Ratings agency CRISIL has revised ratings on Allahabad Bank's tier II bonds on prospects of further deterioration in the asset quality and pressure on bottomline.
It revised ratings for tier II bonds from "AA+" to "AA". Rating agency has assigned "A" rating to the bank's Rs 1,000 crore for Tier I bond issue .
The bank's asset quality will remain under pressure over the next few quarters, because of the asset quality review exercise. This will result in increased pressure on the bank's already weak profitability, CRISIL said in statement.
The ratings action reflects higher-than-expected deterioration in Allahabad Bank's asset quality and profitability during the first nine months of 2015-16.
Its gross non-performing advances increased to 6.4% in December 2015 from 5.5% in March 31, 2015. Thr rise in GNPAs was primarily due to slippage of relatively large exposures in the large corporate and mid-corporate segments.

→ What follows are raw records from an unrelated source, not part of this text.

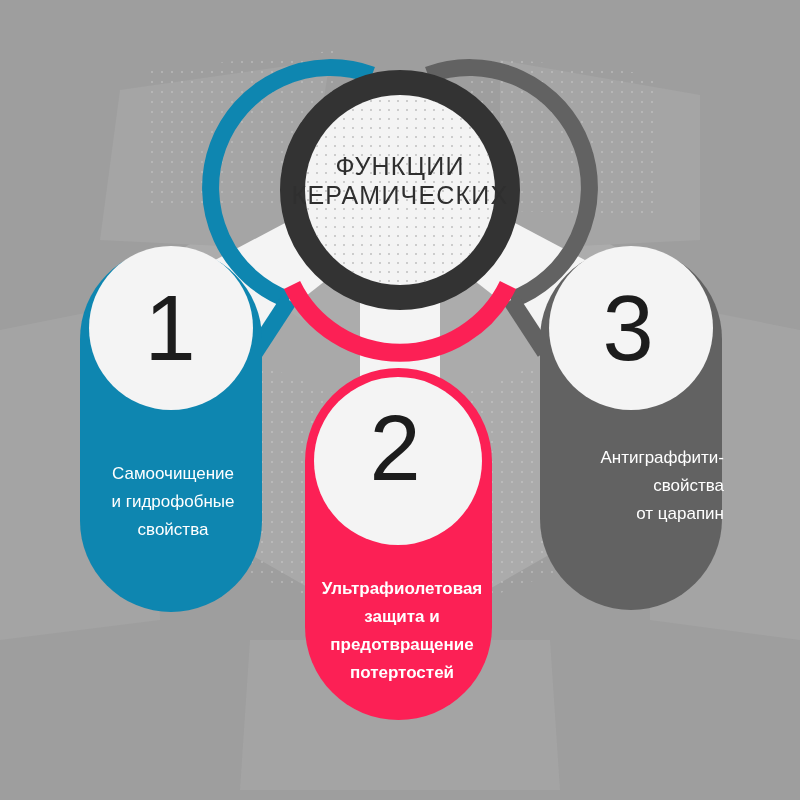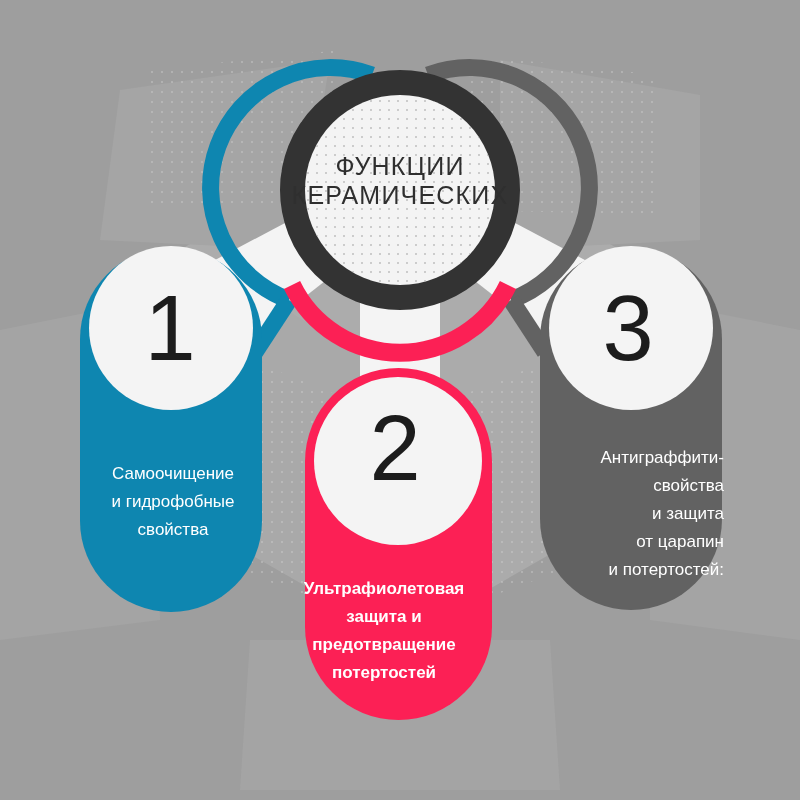"и защита" span.ln { html: <span>и защита</span> -> none }
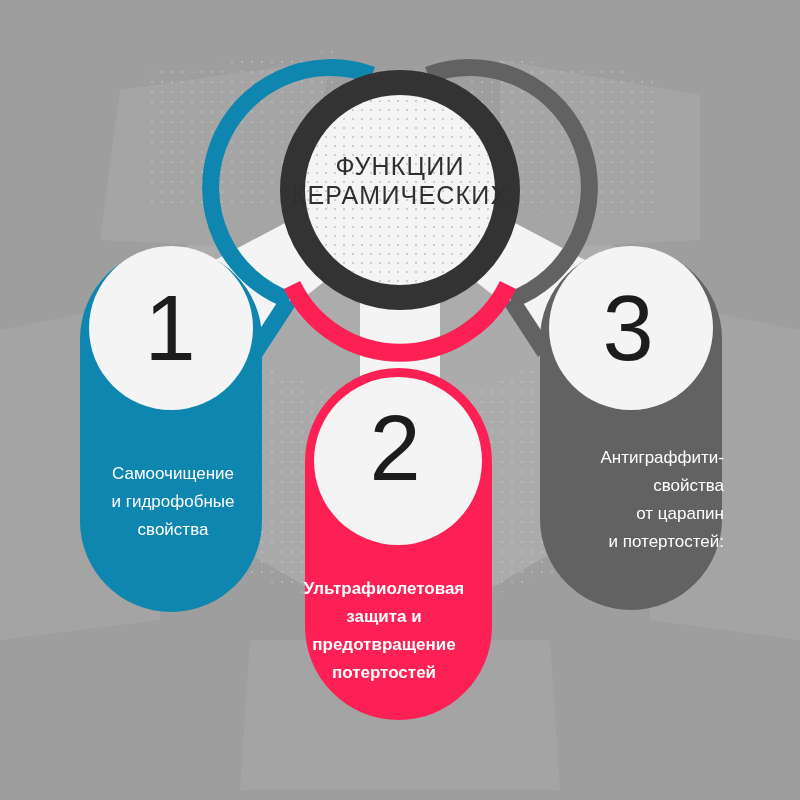"и потертостей:" span.ln { html: <span>и потертостей:</span> -> none }
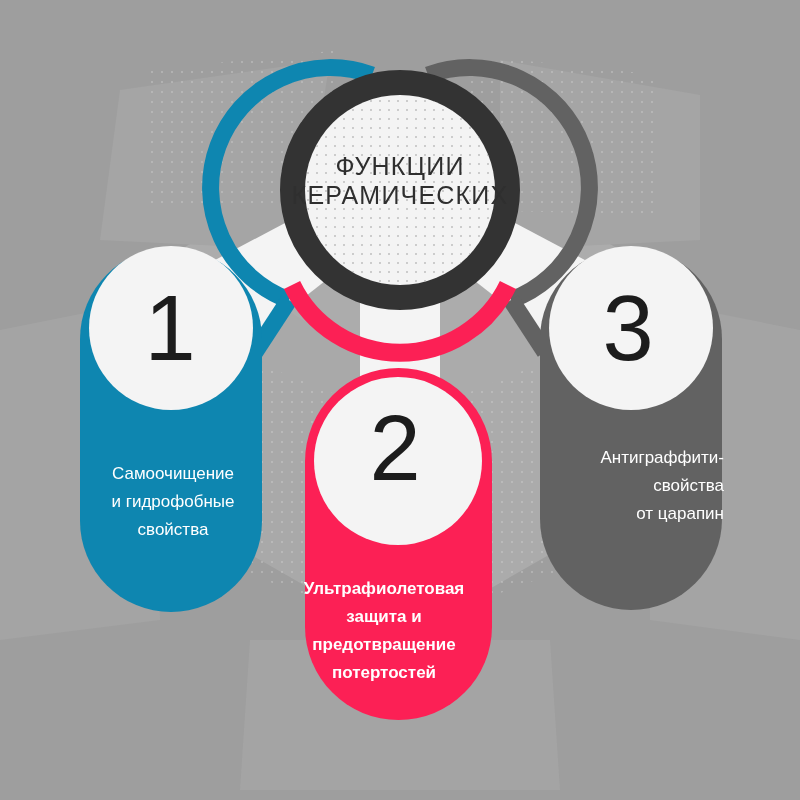"Ультрафиолетовая" #label-2 { left: 288px -> 306px }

It posted net loss of Rs 160 crore for April-December 2015.
The ratings, nevertheless, continue to factor in belief that Allahabad Bank will continue to receive support from its majority owner, the Government of India (GoI). This support is assumed both on an ongoing basis and in the event of distress.
Allahabad Bank's asset quality, profitability, and capital coverage for unprovided weak assets will remain under significant pressure. This is due to the expectation of continued increase in the bank's gross non-performing assets (NPAs) over the next few quarters.
Bank's libility to set aside money for bad loans may go up and this may result in significant losses over the next few quarters, as seen in third quarter ended December 2015, CRISIL said.